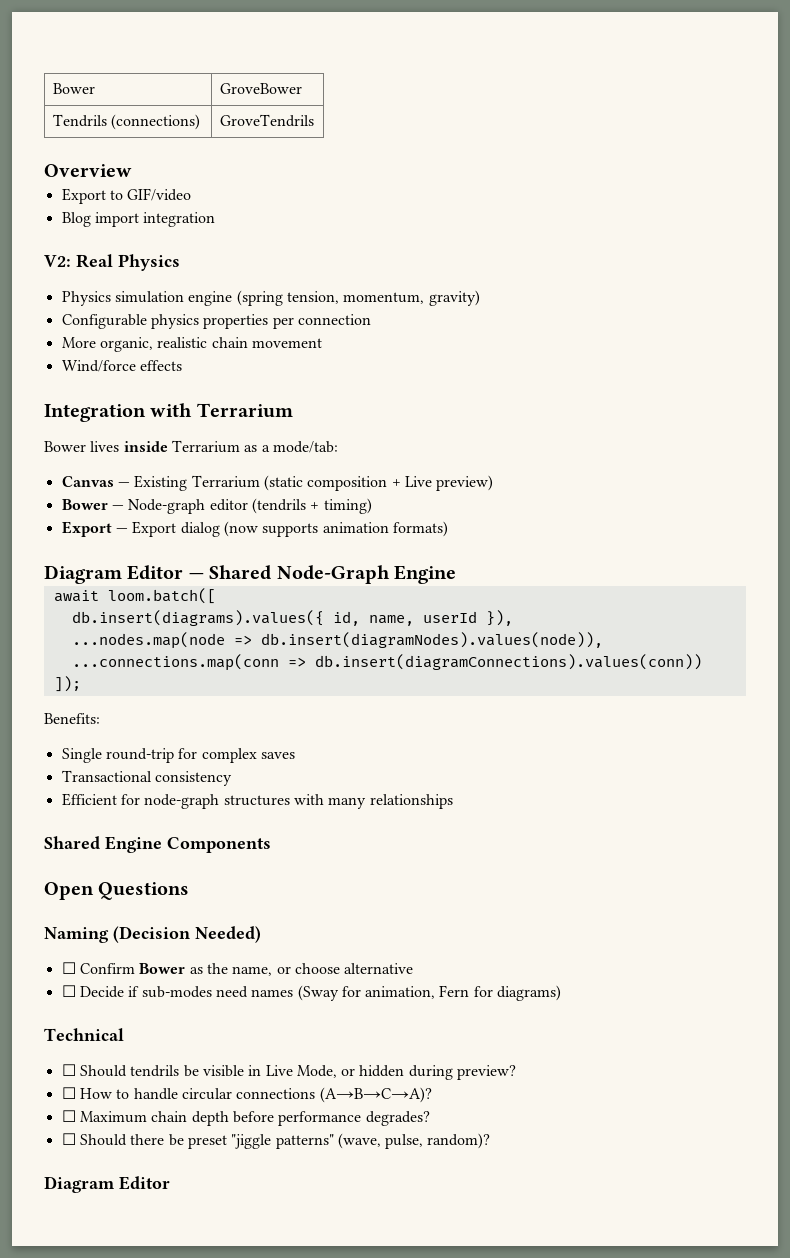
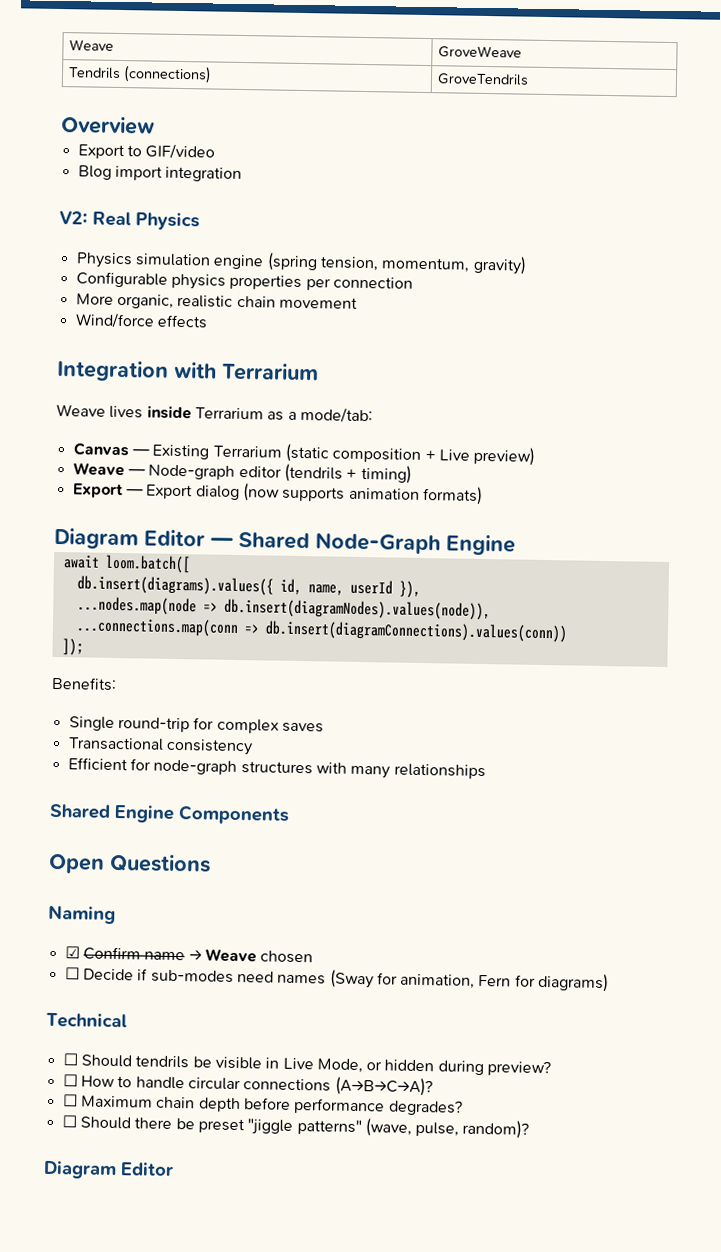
- Bower | GroveBower
+ Weave | GroveWeave
- Bower lives inside Terrarium as a mode/tab:
+ Weave lives inside Terrarium as a mode/tab:
- Bower — Node-graph editor (tendrils + timing)
+ Weave — Node-graph editor (tendrils + timing)
- Naming (Decision Needed)
- ☐ Confirm Bower as the name, or choose alternative
+ Naming
+ ☑ Confirm name → Weave chosen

* **EXERCISE**:
The records are given above. Copy each line in them that holds "inside".

* **SOLUTION BELOW**:
- Bower lives inside Terrarium as a mode/tab:
+ Weave lives inside Terrarium as a mode/tab:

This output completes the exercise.